### [Problem to solve]
Although the records contain pictures, only their text should be reproduced, exactly as written.

*** Records shown Section Begins ***

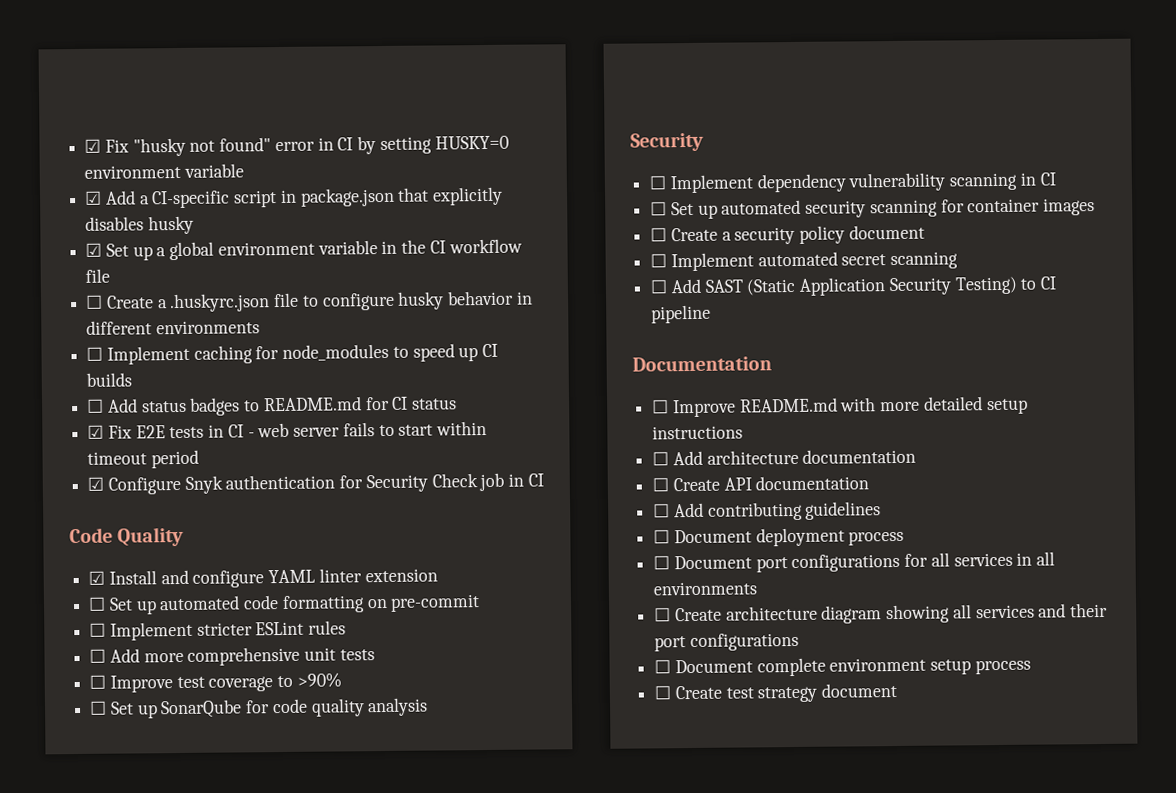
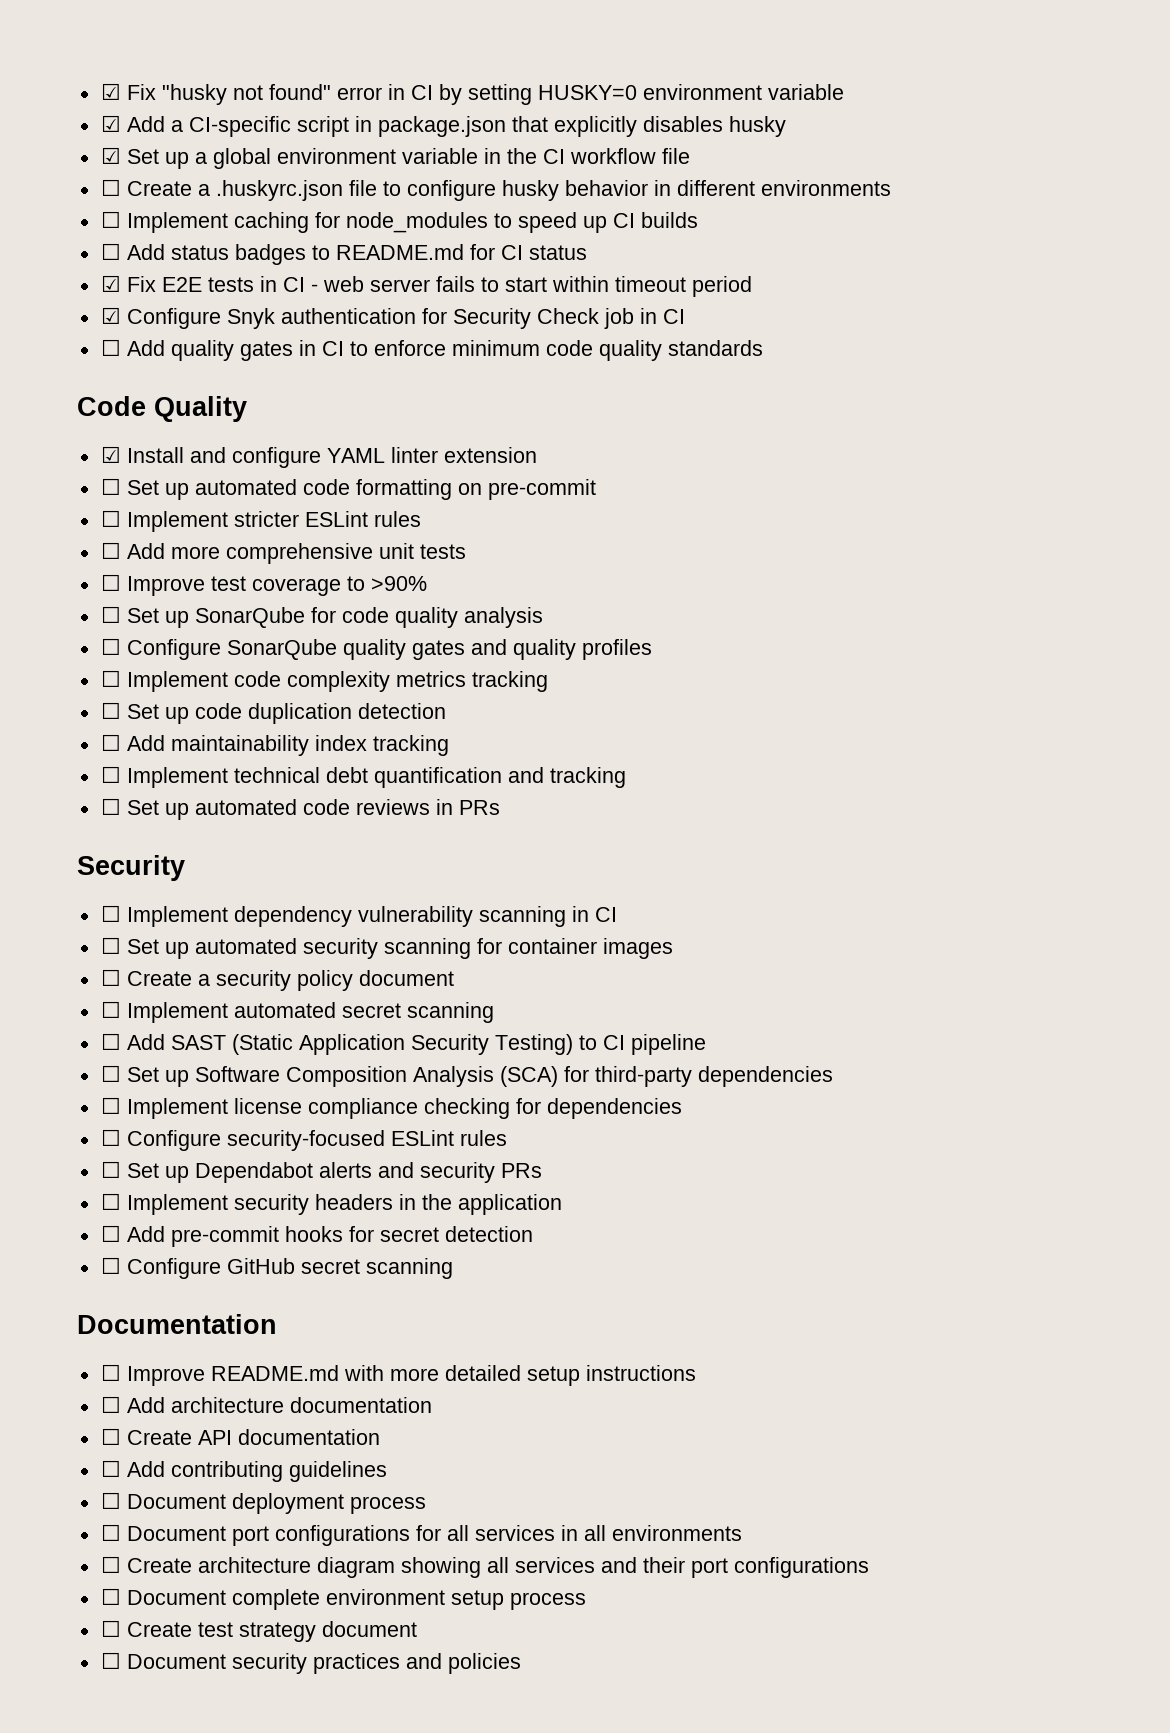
+ ☐ Add quality gates in CI to enforce minimum code quality standards
+ ☐ Configure SonarQube quality gates and quality profiles
+ ☐ Implement code complexity metrics tracking
+ ☐ Set up code duplication detection
+ ☐ Add maintainability index tracking
+ ☐ Implement technical debt quantification and tracking
+ ☐ Set up automated code reviews in PRs
+ ☐ Set up Software Composition Analysis (SCA) for third-party dependencies
+ ☐ Implement license compliance checking for dependencies
+ ☐ Configure security-focused ESLint rules
+ ☐ Set up Dependabot alerts and security PRs
+ ☐ Implement security headers in the application
+ ☐ Add pre-commit hooks for secret detection
+ ☐ Configure GitHub secret scanning
+ ☐ Document security practices and policies

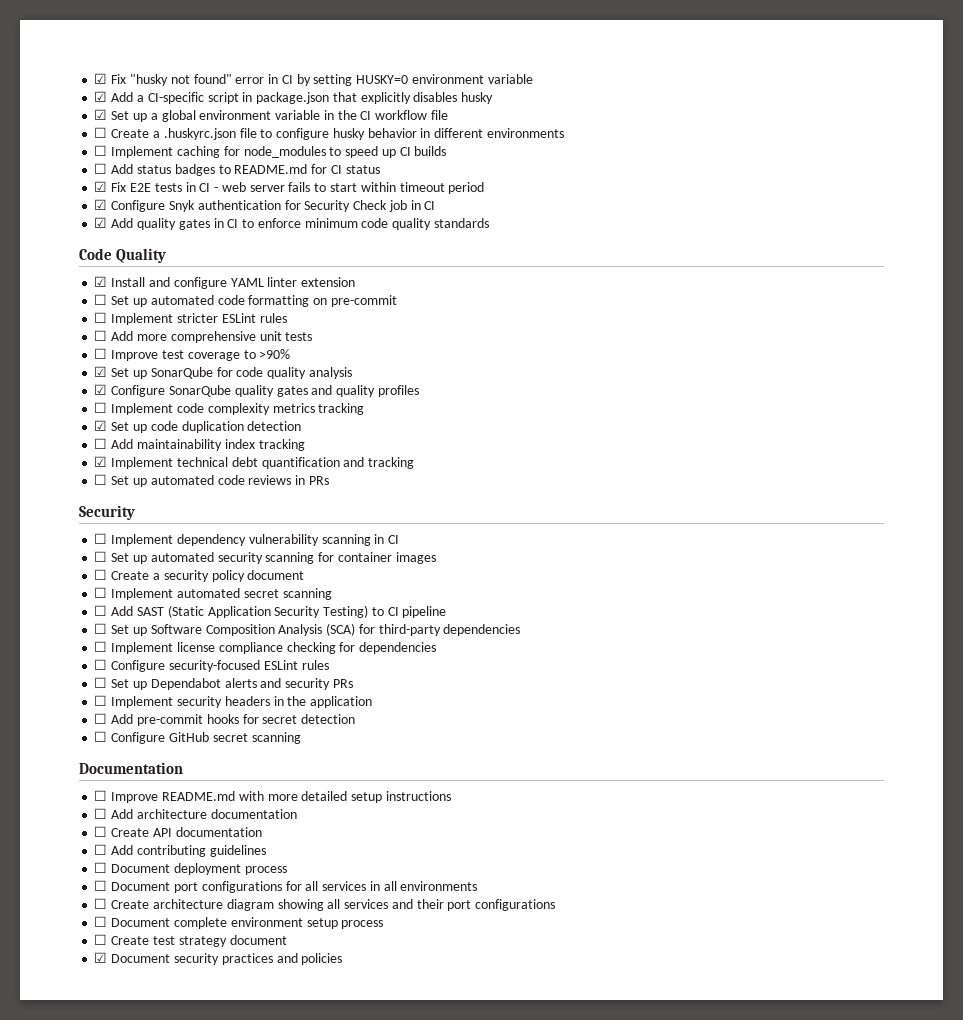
- ☐ Add quality gates in CI to enforce minimum code quality standards
+ ☑ Add quality gates in CI to enforce minimum code quality standards
- ☐ Set up SonarQube for code quality analysis
+ ☑ Set up SonarQube for code quality analysis
- ☐ Configure SonarQube quality gates and quality profiles
+ ☑ Configure SonarQube quality gates and quality profiles
- ☐ Set up code duplication detection
+ ☑ Set up code duplication detection
- ☐ Implement technical debt quantification and tracking
+ ☑ Implement technical debt quantification and tracking
- ☐ Document security practices and policies
+ ☑ Document security practices and policies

*** Records shown Section Ends ***

### [Task output]
+ ☐ Add quality gates in CI to enforce minimum code quality standards
+ ☐ Configure SonarQube quality gates and quality profiles
+ ☐ Implement code complexity metrics tracking
+ ☐ Set up code duplication detection
+ ☐ Add maintainability index tracking
+ ☐ Implement technical debt quantification and tracking
+ ☐ Set up automated code reviews in PRs
+ ☐ Set up Software Composition Analysis (SCA) for third-party dependencies
+ ☐ Implement license compliance checking for dependencies
+ ☐ Configure security-focused ESLint rules
+ ☐ Set up Dependabot alerts and security PRs
+ ☐ Implement security headers in the application
+ ☐ Add pre-commit hooks for secret detection
+ ☐ Configure GitHub secret scanning
+ ☐ Document security practices and policies

- ☐ Add quality gates in CI to enforce minimum code quality standards
+ ☑ Add quality gates in CI to enforce minimum code quality standards
- ☐ Set up SonarQube for code quality analysis
+ ☑ Set up SonarQube for code quality analysis
- ☐ Configure SonarQube quality gates and quality profiles
+ ☑ Configure SonarQube quality gates and quality profiles
- ☐ Set up code duplication detection
+ ☑ Set up code duplication detection
- ☐ Implement technical debt quantification and tracking
+ ☑ Implement technical debt quantification and tracking
- ☐ Document security practices and policies
+ ☑ Document security practices and policies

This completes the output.